Zimbabwe : Le président Mnangagwa prépare une réforme qui pourrait prolonger son mandat
Au Zimbabwe, la scène politique se trouve à un tournant majeur. Le gouvernement d’Emmerson Mnangagwa a approuvé un projet de réforme constitutionnelle qui pourrait prolonger son mandat jusqu’en 2030 et transférer l’élection présidentielle du suffrage universel direct au Parlement, où sa formation, la Zanu-PF, détient une majorité écrasante. Cette initiative, présentée comme un moyen de « renforcer la stabilité », suscite une forte opposition et ouvre un débat sur l’équilibre entre pouvoir, démocratie et développement national.
Modifier le mode d’élection du chef de l’État et permettre la nomination de dix sénateurs supplémentaires consolident un pouvoir centralisé, qui réduit le contrôle citoyen et fragilise la représentativité politique.

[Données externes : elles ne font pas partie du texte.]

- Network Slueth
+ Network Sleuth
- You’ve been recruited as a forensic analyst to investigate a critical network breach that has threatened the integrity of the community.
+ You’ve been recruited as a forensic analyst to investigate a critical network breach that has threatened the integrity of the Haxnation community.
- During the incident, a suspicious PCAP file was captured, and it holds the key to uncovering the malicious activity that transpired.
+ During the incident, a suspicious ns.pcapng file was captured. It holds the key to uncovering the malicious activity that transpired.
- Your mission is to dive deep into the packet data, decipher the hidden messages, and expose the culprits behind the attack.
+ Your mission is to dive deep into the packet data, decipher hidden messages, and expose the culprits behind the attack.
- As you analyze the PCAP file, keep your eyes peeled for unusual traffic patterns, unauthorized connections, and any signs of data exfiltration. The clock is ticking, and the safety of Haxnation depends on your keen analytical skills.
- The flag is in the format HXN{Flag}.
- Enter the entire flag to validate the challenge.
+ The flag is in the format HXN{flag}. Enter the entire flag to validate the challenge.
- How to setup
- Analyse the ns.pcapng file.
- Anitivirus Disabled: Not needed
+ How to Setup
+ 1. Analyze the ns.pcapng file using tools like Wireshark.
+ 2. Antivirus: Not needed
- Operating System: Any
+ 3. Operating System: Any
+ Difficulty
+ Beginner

Dans un pays où la Constitution limite actuellement le président à deux mandats de cinq ans, ces changements bouleversent les garde-fous institutionnels. Pour Mnangagwa, cela offre une continuité prolongée, mais pour le Zimbabwe, cela pose une question cruciale : comment concilier stabilité politique et respect des mécanismes démocratiques fondamentaux ?
L’impact sur le développement est direct et tangible. La confiance des investisseurs, déjà prudente face à l’instabilité économique et à une inflation persistante, pourrait s’éroder davantage. Les décisions stratégiques nécessitent un environnement où les institutions sont perçues comme impartiales et durables. En concentrant le pouvoir, le pays risque de privilégier la survie politique au détriment de réformes structurelles nécessaires pour moderniser l’économie, renforcer les infrastructures et stimuler l’emploi. La croissance et l’innovation se trouvent ainsi en tension avec une architecture politique qui favorise le contrôle et la continuité au sommet.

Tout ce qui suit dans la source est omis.